Premiere: 2. Juni 2017, besuchte Aufführung: 3. Juni 2017
David Fennessy
Schon bei der Ankündigung dieses Werkes runzelte man erst mal die Stirn und fragte sich: „Wer braucht denn sowas?“ Komponist David Fennessy hat für sein Musiktheater „Sweat of the Sun“, das 2016 bei der Münchener Biennale in der Muffathalle uraufgeführt wurde, auf Werner Herzogs Tagebuch-Aufzeichnungen über die Dreharbeiten zu „Fitzcarraldo“ zurückgegriffen, die unter dem Titel „Eroberung des Nutzlosen“ erschienen sind.

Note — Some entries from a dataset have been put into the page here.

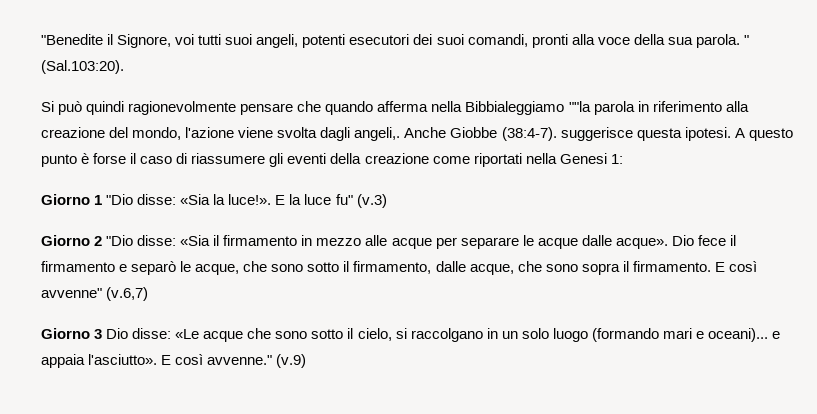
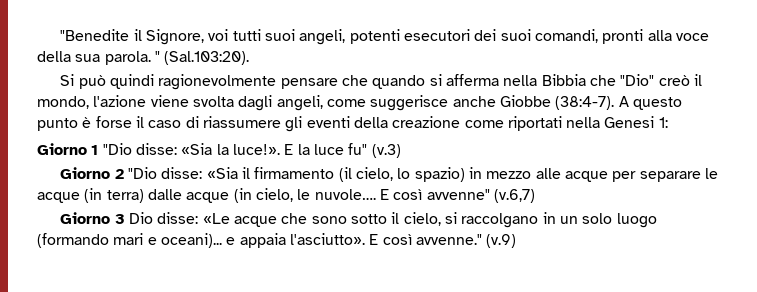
- Si può quindi ragionevolmente pensare che quando afferma nella Bibbialeggiamo ""la parola in riferimento alla creazione del mondo, l'azione viene svolta dagli angeli,. Anche Giobbe (38:4-7). suggerisce questa ipotesi.
+ Si può quindi ragionevolmente pensare che quando si afferma nella Bibbia che "Dio" creò il mondo, l'azione viene svolta dagli angeli, come suggerisce anche Giobbe (38:4-7).
- Giorno 2 "Dio disse: «Sia il firmamento in mezzo alle acque per separare le acque dalle acque». Dio fece il firmamento e separò le acque, che sono sotto il firmamento, dalle acque, che sono sopra il firmamento.
+ Giorno 2 "Dio disse: «Sia il firmamento (il cielo, lo spazio) in mezzo alle acque per separare le acque (in terra) dalle acque (in cielo, le nuvole….

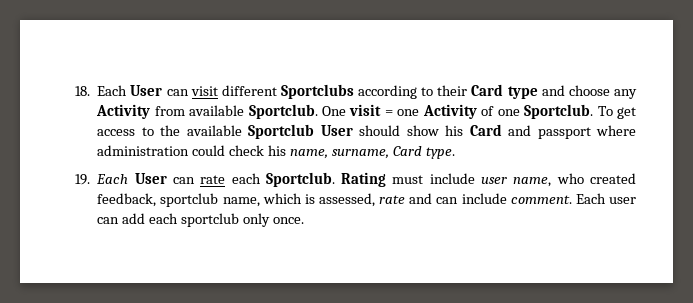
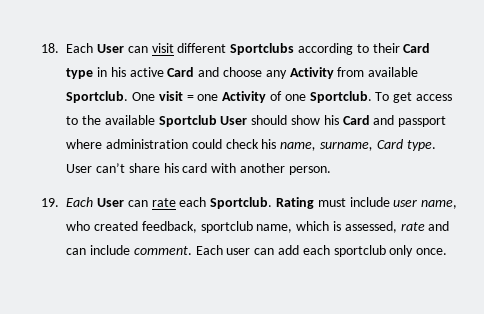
- 18. Each User can visit different Sportclubs according to their Card type and choose any Activity from available Sportclub.
+ 18. Each User can visit different Sportclubs according to their Card type in his active Card and choose any Activity from available Sportclub.
+ User can’t share his card with another person.

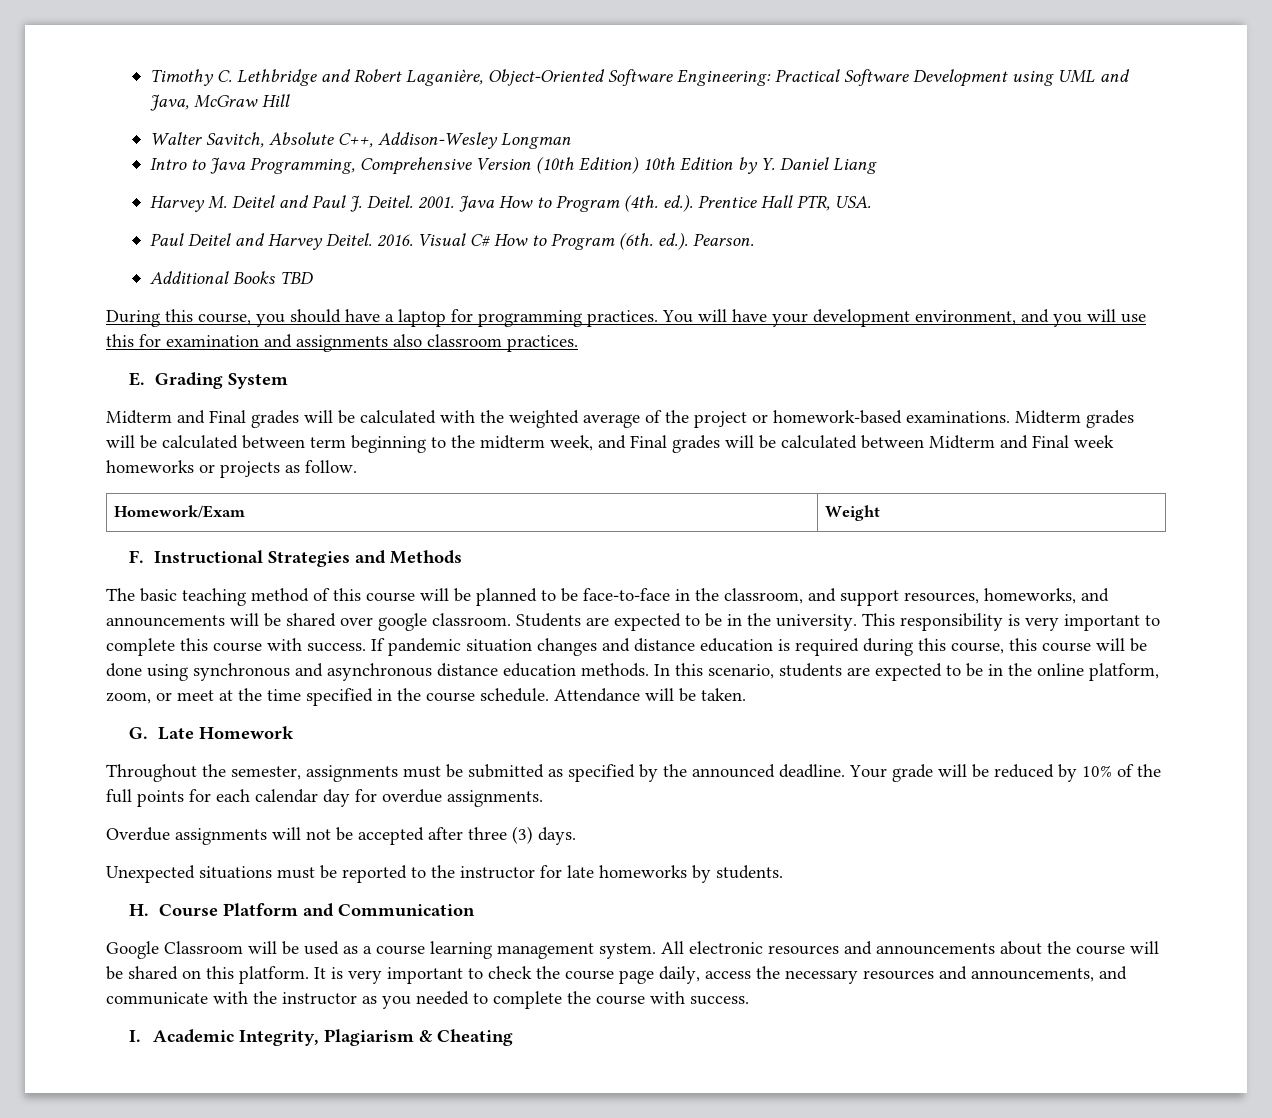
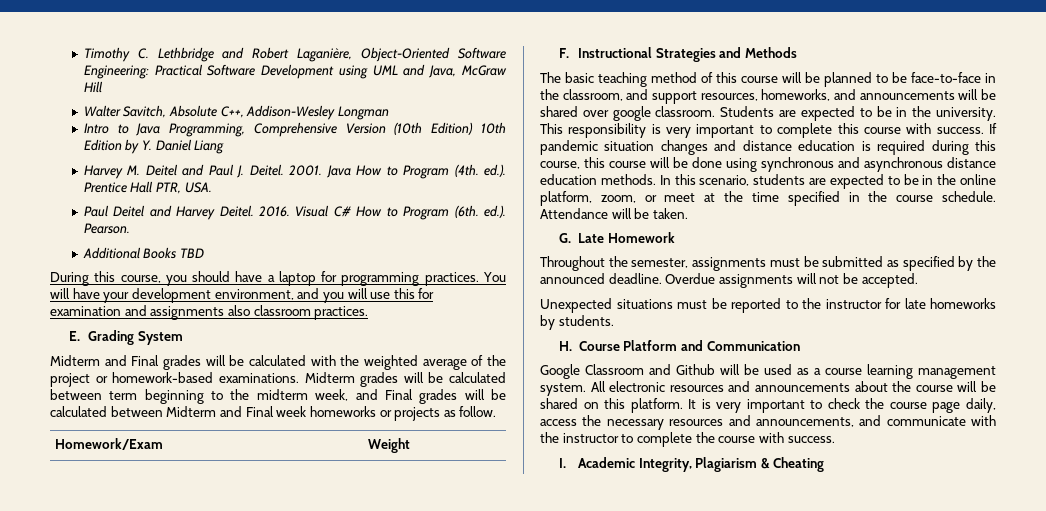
- Throughout the semester, assignments must be submitted as specified by the announced deadline. Your grade will be reduced by 10% of the full points for each calendar day for overdue assignments.
- Overdue assignments will not be accepted after three (3) days.
+ Throughout the semester, assignments must be submitted as specified by the announced deadline. Overdue assignments will not be accepted.
- Google Classroom will be used as a course learning management system.
+ Google Classroom and Github will be used as a course learning management system.
- It is very important to check the course page daily, access the necessary resources and announcements, and communicate with the instructor as you needed to complete the course with success.
+ It is very important to check the course page daily, access the necessary resources and announcements, and communicate with the instructor to complete the course with success.

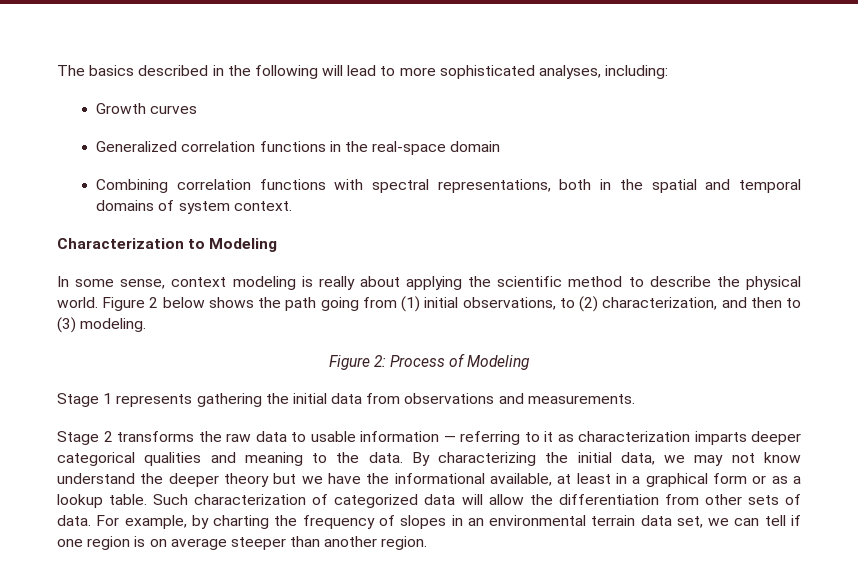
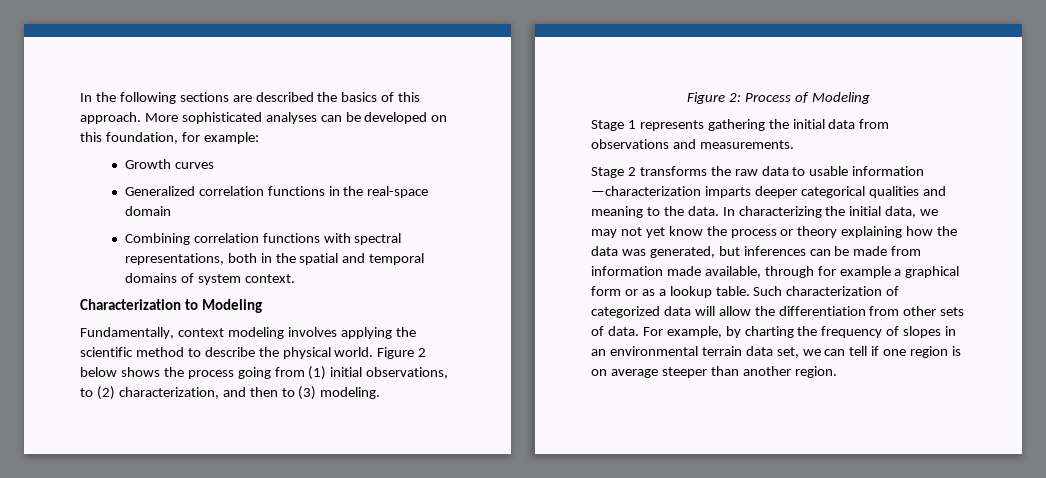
- The basics described in the following will lead to more sophisticated analyses, including:
+ In the following sections are described the basics of this approach. More sophisticated analyses can be developed on this foundation, for example:
- In some sense, context modeling is really about applying the scientific method to describe the physical world.
+ Fundamentally, context modeling involves applying the scientific method to describe the physical world.
- Figure 2 below shows the path going from (1) initial observations, to (2) characterization, and then to (3) modeling.
+ Figure 2 below shows the process going from (1) initial observations, to (2) characterization, and then to (3) modeling.
- Stage 2 transforms the raw data to usable information — referring to it as characterization imparts deeper categorical qualities and meaning to the data.
+ Stage 2 transforms the raw data to usable information —characterization imparts deeper categorical qualities and meaning to the data.
- By characterizing the initial data, we may not know understand the deeper theory but we have the informational available, at least in a graphical form or as a lookup table.
+ In characterizing the initial data, we may not yet know the process or theory explaining how the data was generated, but inferences can be made from information made available, through for example a graphical form or as a lookup table.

Jedoch wird hier nicht das Verhältnis zwischen Herzog und seinem Hauptdarsteller Klaus Kinski als Psycho-Duell gezeigt, sondern es wird überhaupt keine Geschichte erzählt. Stattdessen soll der Zuschauer „in ein Raumklangkonzept gesetzt werden“, wie Dramaturg Alexander Wunderlich bei der Einführung verrät.
Somit ist schon vorab klar, dass die Musik wichtiger ist als das Bühnengeschehen und tatsächlich hat David Fennessy eine Komposition zwischen Mediation und Aufruhr geschrieben, die eine starke suggestive Kraft besitzt und die 65 Minuten des Stückes trägt. Die Mischung aus Raumklang, Elektronik, gesampelter Caruso-Stimme, klassischen Zitaten, exaltiertem Gesangsstil, der Kombination von gesprochenem und gesungenem Wort sowie dichten Klangflächen erinnert durchaus an Bernd Alois Zimmermanns Werke „Requiem für einen jungen Dichter“ oder „Ich wandte mich um und sah alles Unrecht der Welt“. Ebenso wie diese Werke ist „Sweat oft the Sun“ aber ein Konzertstück und kein Musiktheater.
Die Inszenierung von Marco Storman definiert sich hauptsächlich darüber, dass die Solisten um die Podien herumlaufen, auf denen die Orchestermusiker auf der Bühne positioniert sind oder irgendwo stehen. Ausstatterin Jill Bertermann ist nicht nur für die Positionierung der Podien verantwortlich, sondern hat die Darsteller als Werner-Herzog-Doppelgänger kostümiert: Optisch am überzeugendsten ist Bariton Marco Vassalli und auch Sopranistin Susanne Vent-Wunderlich sieht irgendwie wie Herzog aus, während Bassist Jose Gallisa aufgrund seines dichten Vollbarts keinerlei Ambitionen zeigt, diesen Ähnlichkeitswettbewerb zu gewinnen. Zum bestens aufgelegten Ensemble der inneren Stimmen gehört auch noch Sopranistin Gesche Geier.
Die Mitglieder des Osnabrücker Symphonieorchesters musizieren unter der Leitung von An-Hoon Song mit höchstem Einsatz für dieses zeitgenössische Werk, und auch die Darsteller engagieren sich stark. Jan Friedrich Eggers, eigentlich Bariton, übernimmt als Schauspieler die Sprechrolle, die Werner Herzog und Fitzcarraldo als Urbilder der Besessenheit verkörpern soll. Ist er mit fanatischem Eifer bei der Sache, so wirkt Stephanie Schadeweg als Kinski-Akteurin recht brav. Mit schönem und weichem Alt singt Katarina Morfa ihre Rolle, die wie Molly aus dem Film kostümiert ist.
Opernfreunde aus dem Umfeld von Osnabrück, die „mal was anderes“ auf der Theaterbühne sehen wollen, sollten dieses Stück ruhig mal ausprobieren, zum kulturellen Pflichtprogramm gehört dieses Stück nicht.